For biotechs, what’s the path to an initial public offering like?
The CEOs of San Diego companies that took the IPO plunge weighed in on this question and others during a recent Biocom panel.
Dubbed “State of the Union: IPO Market in San Diego,” participating were Laura Shawver of Synthorx, Athena Countouriotis of Turning Point Therapeutics and Daniel Bradbury of Equillium.
Carin Canale-Theakston, the CEO of Canale Communications, moderated.
Synthorx’s IPO raised $151 million for a potential cancer drug derived from technology that expands the genetic alphabet, among other preclinical programs. The company went public in December, when market volatility took hold.
“There was also, because of the volatility, a certain paralysis by investors, like deer in headlights,” Shawver said.
She said banks brought up delaying, but the company felt confident in moving forward, and she added too many delays would have looked bad to investors.
If it had pushed pause, Synthorx may have gotten caught up in the government shutdown that froze the IPO market.
Shawver said filing for an IPO was about “conviction.”
“You have to have conviction about your drug and where it’s going,” Shawver said. “As a smaller, nimbler company, we can do it faster, better than the larger people that might acquire us.”

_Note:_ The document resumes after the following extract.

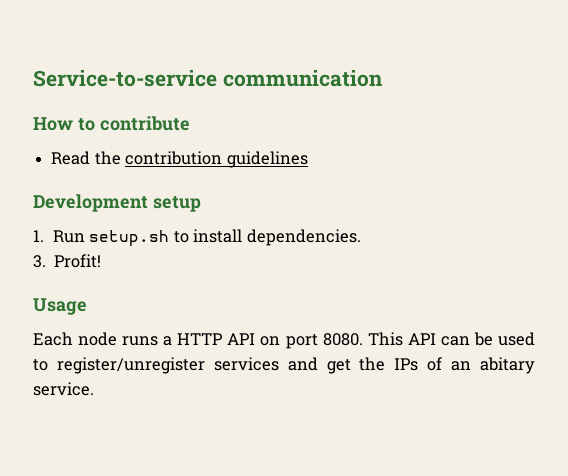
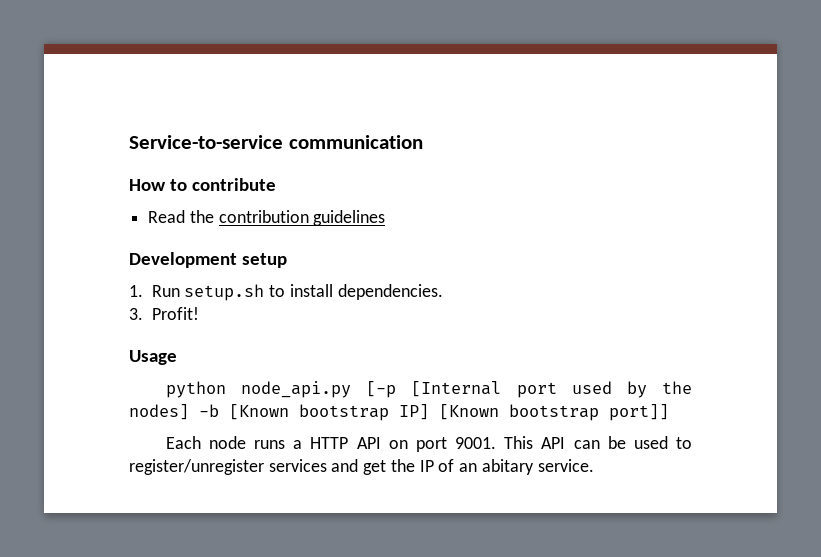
+ python node_api.py [-p [Internal port used by the nodes] -b [Known bootstrap IP] [Known bootstrap port]]
- Each node runs a HTTP API on port 8080.
+ Each node runs a HTTP API on port 9001.
- This API can be used to register/unregister services and get the IPs of an abitary service.
+ This API can be used to register/unregister services and get the IP of an abitary service.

In April, cancer drug developer Turning Point Therapeutics hauled in $166.5 million during its public debut, an amount that surpassed original company expectations. On its first day the company’s stock closed at $28.90 a share, now trading at $36.62.
Countouriotis said Turning Point was eager to go public — and to do so she pushed the banks underwriting the deal to go faster.
“The lesson learned there was push when you can,” she said.
Equillium went from founding to a Nasdaq listing in only 16 months, bypassing the funding rounds that usually come ahead of an IPO. Its lead drug is targeting a tissue transplant disease.
Bradbury said investors were willing to put in more money for a public company.
“There was actually interest from these crossover funds, and they basically said, ‘Yes, we can put money into you as a private company, but can actually do a lot more if you’re public,’” he said.
Bradbury added running public companies suits him. Prior to Equillium, he was the CEO of diabetes drugmaker Amylin, which Bristol-Myers Squibb and then AstraZeneca bought about five years ago.
All the CEOs said the last year has been conducive to IPOs, marked by investors flush with cash and willing to invest in biotech. In turn, the cash injection allows these biotechs to build out their teams and advance programs through clinical trials.
But going public comes with trials and tribulations, like investors pulling out at the last minute or market sentiment — factors the CEOs touched on.
Asked if they anticipated 18 months ago being the CEOs of public companies, no one raised their hand.
In response, Canale-Theakston said, “Timing is everything.”